What is more important to us is how the feelings of the songs themselves are sketched out. And our plan so far has been to present musical ideas followed by a hook that ends the song. This is our pull-and-release sound that is so satisfying for us to listen to. Emotionally, there is a small epiphany at the end of every song we write. Some are more obvious such as 'That Look', and 'Love, Like Love', or 'Green'. There are a few modern bands out there that have really honed in on this somewhat, 'transcendental sound'. Esp. groups like Interpol (on Turn on the Bright Lights) and people like Jeff Buckley (on Grace).
You also spoke of Mourir C'est Facile as an album that aspires to de(con)struct, unlike Washingsongs which voices aspiration and hope for change. Is Mourir C'est Facile, then, an expression of futility, a realization that the aspirations of the previous album were not drastic enough for this world?
GRANT:
I wouldn't say Mourir C'est Facile is an expression of futility. Washingsongs does express a hopeful expectation of change, but change will come whether you hope it to or not. Where Washingsongs is an expression of part of the cycle of change, Mourir C'est Facile is a more complete emotional construct. The first four songs are an angry deconstruction of Washingsongs' hopeful tone: seeing forever, drowning, spiritual vampirism, ripping one's own eyelids off--it's all imagery of destruction, but necessarily so. However naïve they are, when you're hopeful aspirations get kicked in the gut, are you supposed to be happy about it? To quote Lillard's character in SLC Punk, "What are you supposed to do when your foundation falls apart? They don't teach you that in school."
With the exception of the last track, the rest of the album picks up the broken bits of the first half and attempts to make sense of them. 'Coup de Main' is a synthesis of cynical destruction and cautious creation. The 'concrete' emotional content fits best under the implications of the title--dying is easy...it's living that is difficult- If you are to do it with compassion and dignity.
PETER:
Emotionally, Mourir C'est Facile's brethren would be Kate Bush's, Hounds of Love - an album also split into two parts to guide the listener through a metamorphosis.

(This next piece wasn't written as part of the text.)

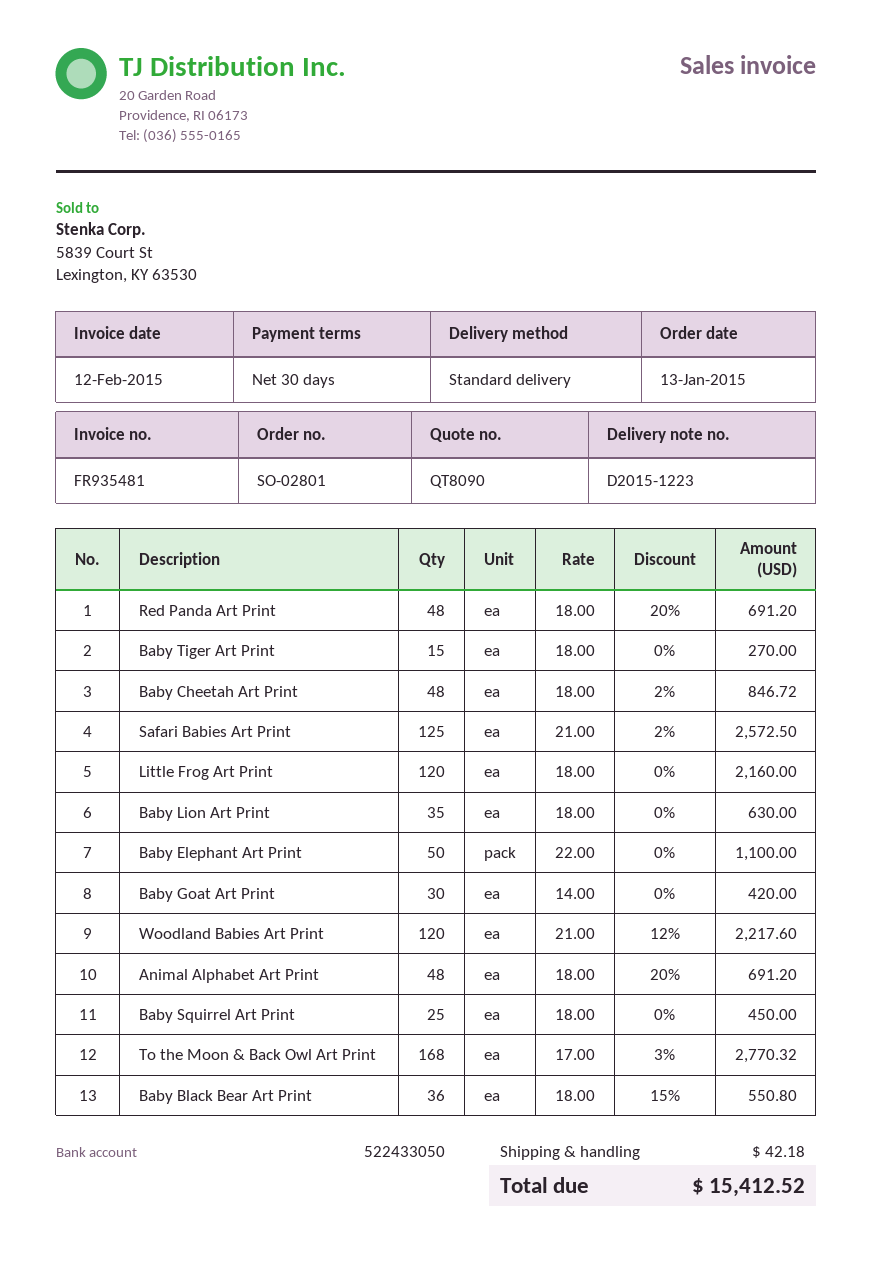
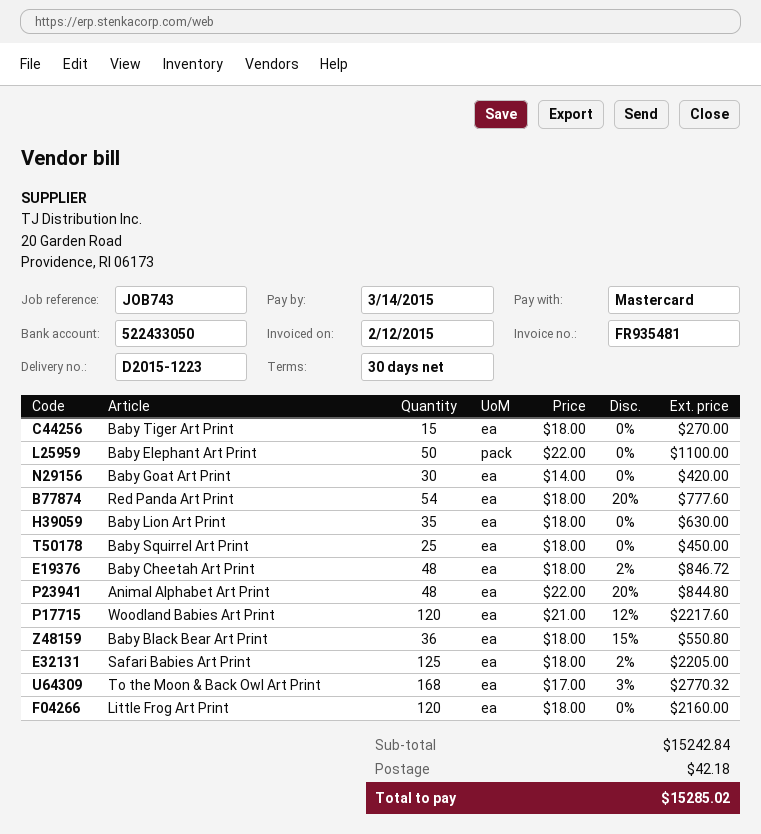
Red Panda Art Print: 48 x 18.00 - 20% = 691.20 -> 54 x 18.00 - 20% = 777.60
Safari Babies Art Print: 125 x 21.00 - 2% = 2572.50 -> 125 x 18.00 - 2% = 2205.00
Animal Alphabet Art Print: 48 x 18.00 - 20% = 691.20 -> 48 x 22.00 - 20% = 844.80
total: 15412.52 -> 15285.02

Through playing out live and finding a sound that worked for jaded audiences, we became increasingly excited about transferring this new energy into our recorded work. While in the studio we found we had two very different voices. One was the hateful, reactionary, despondent 'live' voice. The other was a more compassionate side that wanted only to show how the anger was misguided- or could also be considered beautiful if seen in a better light. These two lines of thought were reintegrated and helped compose the emotions within the framework that help support the ideas hanging from Mourir C'est Facile.

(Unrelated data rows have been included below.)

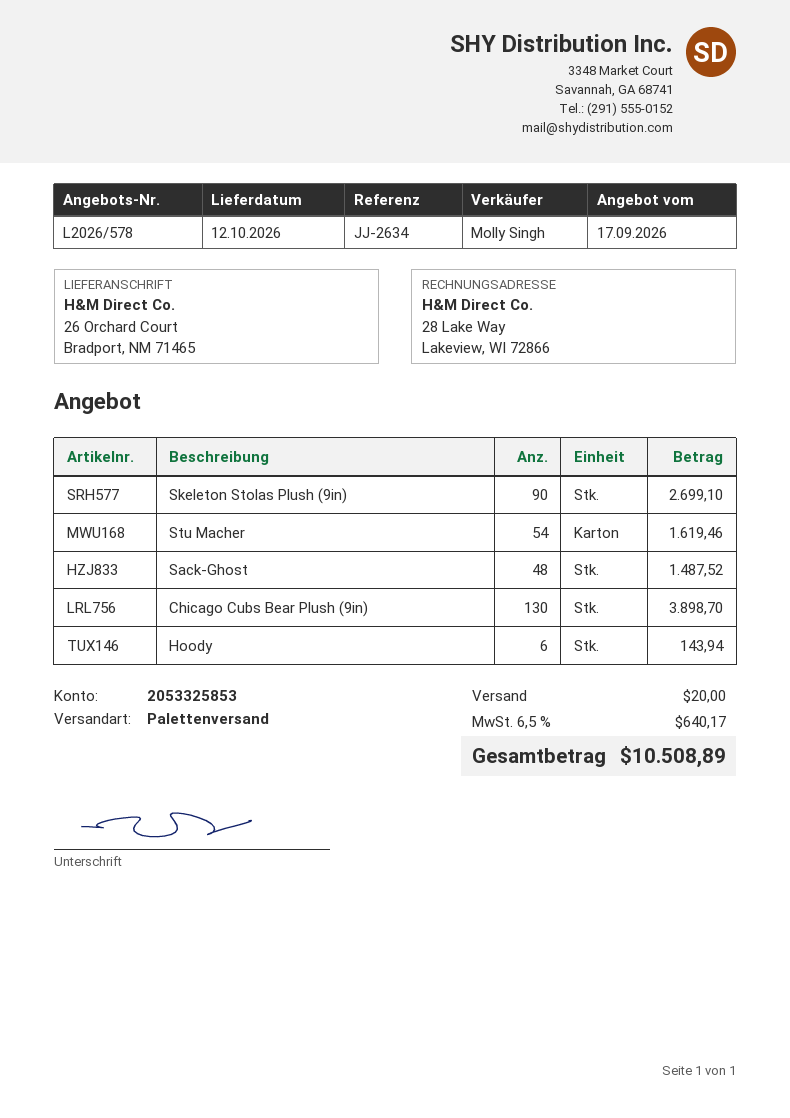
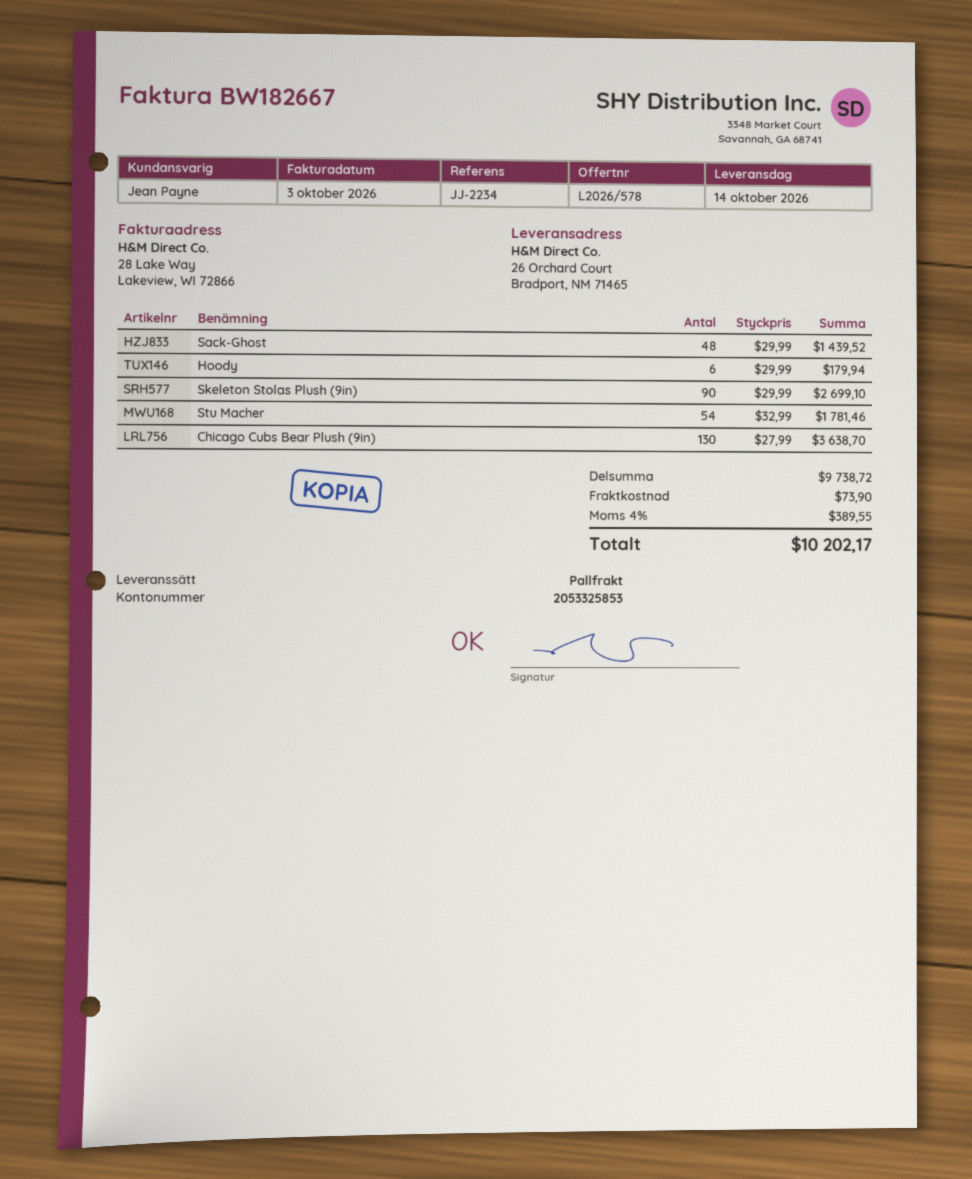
delivery date: 2026-10-12 -> 2026-10-14
reference: JJ-2634 -> JJ-2234
sales rep: Molly Singh -> Jean Payne
Stu Macher: 54 for 1619.46 -> 54 for 1781.46
Sack-Ghost: 48 for 1487.52 -> 48 for 1439.52
Chicago Cubs Bear Plush (9in): 130 for 3898.70 -> 130 for 3638.70
Hoody: 6 for 143.94 -> 6 for 179.94
shipping: 20.00 -> 73.90
tax: 6.5% = 640.17 -> 4% = 389.55
total: 10508.89 -> 10202.17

You are right in believing that Washing Songs was not drastic enough for us. Even after the EP was done I was already thinking about how there needed to be something to justify such a tender response. So, finally, we get justification in our new album.

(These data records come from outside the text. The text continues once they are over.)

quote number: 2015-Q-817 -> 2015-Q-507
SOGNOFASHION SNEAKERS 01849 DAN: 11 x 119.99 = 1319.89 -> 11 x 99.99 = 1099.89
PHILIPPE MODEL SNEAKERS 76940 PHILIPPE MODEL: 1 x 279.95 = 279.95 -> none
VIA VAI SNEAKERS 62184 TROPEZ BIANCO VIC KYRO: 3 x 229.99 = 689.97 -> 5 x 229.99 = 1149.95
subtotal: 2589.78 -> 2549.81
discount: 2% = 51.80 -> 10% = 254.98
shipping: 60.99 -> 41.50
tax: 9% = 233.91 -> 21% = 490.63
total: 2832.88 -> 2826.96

I think that Colorado has an interesting musical history, but with very little to show for it. It's certainly not in the ranks of the most fecund artist-gardens (like, say, Nashville, Kansas City, Austin, New York), but there's a certain Western machismo quality to the Colorado music scene--at least it seems that way to me. When I started going to punk shows at the Raven back in high school, I got the sense that if you were a musician out of the mainstream (a la Opie Gone Bad, Chris Daniels and the Kings, The Samples, Leftover Salmon, and other such blues/funk/jam band fusions) it was easy to be looked over. Furthermore, I remember watching Pinhead Circus a number of times and thinking that they had such an arrogance about them purely because they were the most revered punk band in the Metro area, with a song on some national punk compilation.
So what are your readings on the Colorado music scene, particularly in such a time when independently produced bands are acquiring more power and circulation than they have before? What's it like being a musician in Colorado? Is there a gritty underbelly or a competitive edge? Or is it a very positive environment in which to make both music and a business out of music?
GRANT:
First, it's important to note that we are no longer in Colorado. We moved to Oakland earlier this year, in part to live in an area that seems a bit more nurturing to the ideal of independently producing your own music. There is competition and a 'gritty underbelly' both in the Denver music scene. I don't think it's fair to say that Boulder has a music scene. Unless washed-out potheads making noise is a scene. I always seem to return to the same central idea when...
>>
TVHH Q&A pt.4
the very hush hush
q¬&¬a
¬
¬
¬
¬
¬
had had these completely separate experiences that changed us quite dramatically in our own ways, and thus the music that we were compelled to create. Here, everything became much darker, more intense and somber, maybe even more mature, yet longing for the bitterness and frustration of youth that always breeds a feeling of invincibility.
The house was on a main street in Boulder, stuck between a fly-fishing store and a motor shop. It probably hadn't had a heyday since the Great Depression. It was under a pile of car parts and several feet of snow that we wrote our songs. It was also a mutual coming-to-terms and understanding that there are far too few artists in America, and that America is no place for an artist.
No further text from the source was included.